Change detection outputs
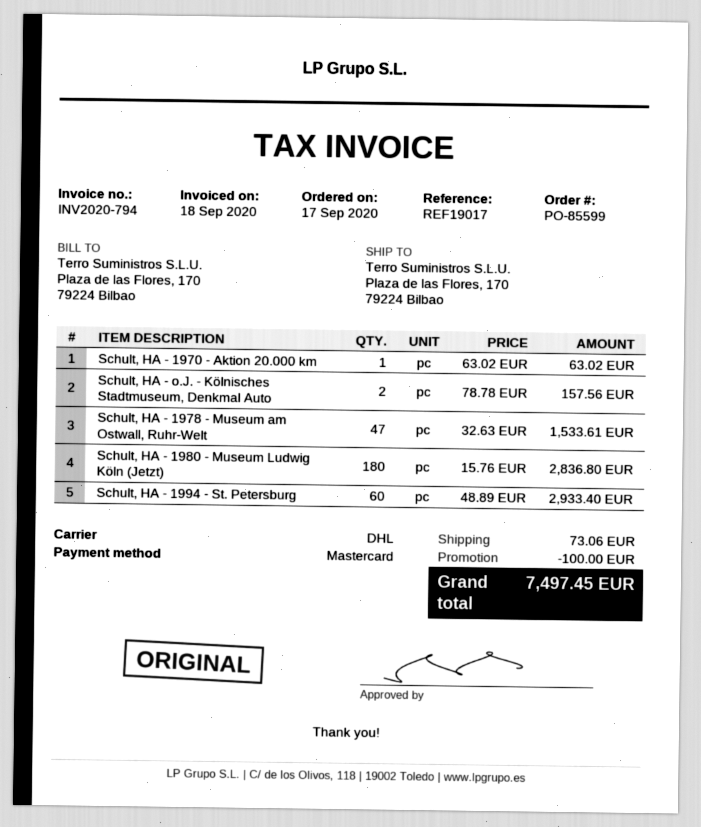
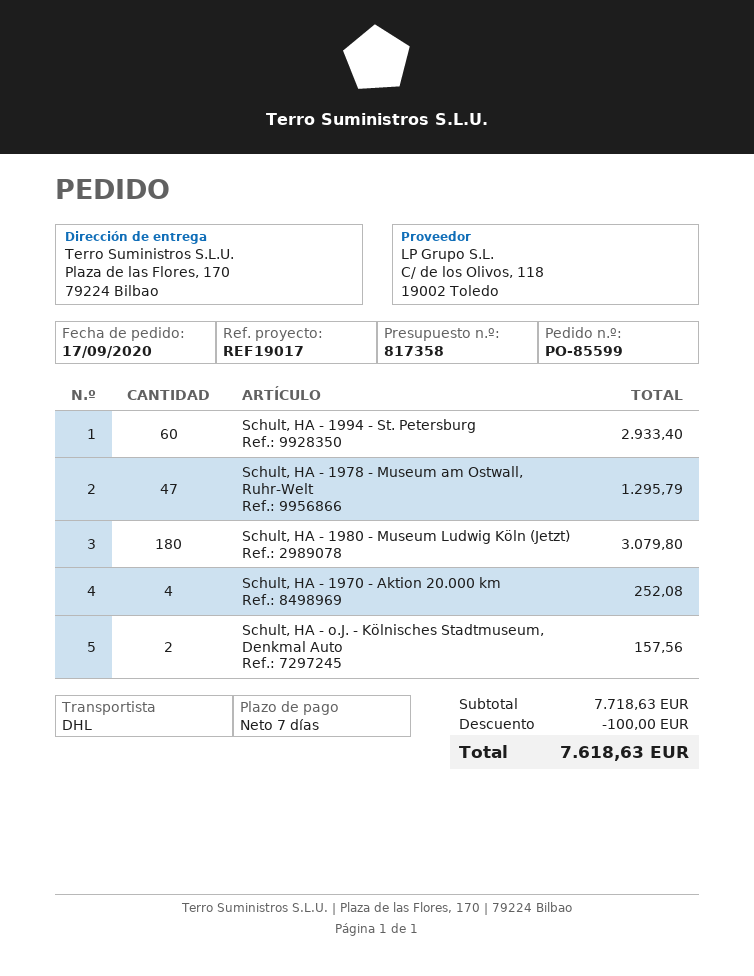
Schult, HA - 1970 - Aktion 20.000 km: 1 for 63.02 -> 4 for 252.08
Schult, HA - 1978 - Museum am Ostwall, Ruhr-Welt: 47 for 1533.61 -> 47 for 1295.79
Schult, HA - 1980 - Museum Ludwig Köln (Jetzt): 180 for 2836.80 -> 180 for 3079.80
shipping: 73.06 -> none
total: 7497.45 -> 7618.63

- _Assignment_
Copy out the entries verbatim, but skip every picture.

- _Output for this exercise_
Schult, HA - 1970 - Aktion 20.000 km: 1 for 63.02 -> 4 for 252.08
Schult, HA - 1978 - Museum am Ostwall, Ruhr-Welt: 47 for 1533.61 -> 47 for 1295.79
Schult, HA - 1980 - Museum Ludwig Köln (Jetzt): 180 for 2836.80 -> 180 for 3079.80
shipping: 73.06 -> none
total: 7497.45 -> 7618.63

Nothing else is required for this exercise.